━━ Listed records

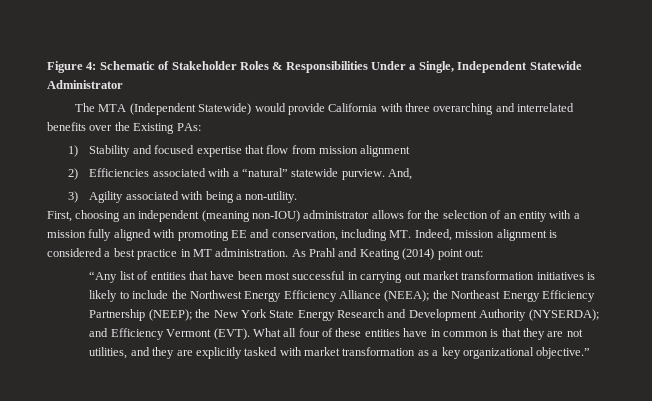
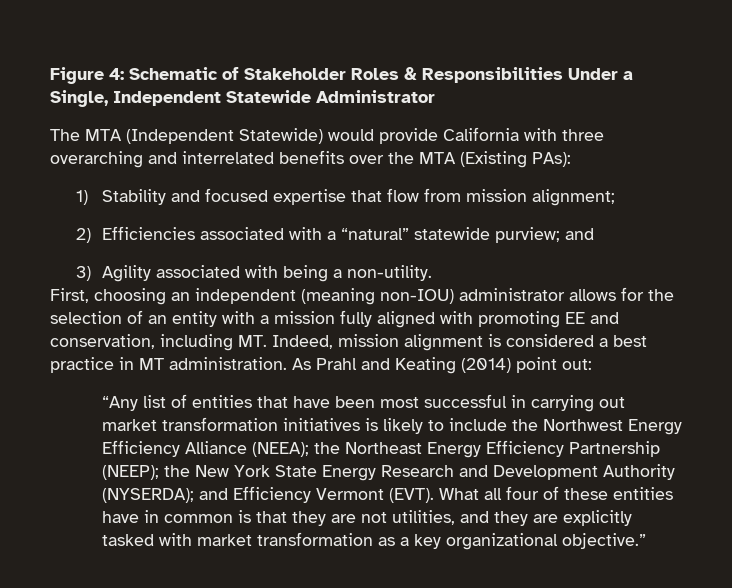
- The MTA (Independent Statewide) would provide California with three overarching and interrelated benefits over the Existing PAs:
+ The MTA (Independent Statewide) would provide California with three overarching and interrelated benefits over the MTA (Existing PAs):
- 1) Stability and focused expertise that flow from mission alignment
+ 1) Stability and focused expertise that flow from mission alignment;
- 2) Efficiencies associated with a “natural” statewide purview. And,
+ 2) Efficiencies associated with a “natural” statewide purview; and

━━━━

The response should be the lines from the one containing "- 1) Stability" through the last line of the data, set down exactly and with no other line.

> _Answer to this exercise_:
- 1) Stability and focused expertise that flow from mission alignment
+ 1) Stability and focused expertise that flow from mission alignment;
- 2) Efficiencies associated with a “natural” statewide purview. And,
+ 2) Efficiencies associated with a “natural” statewide purview; and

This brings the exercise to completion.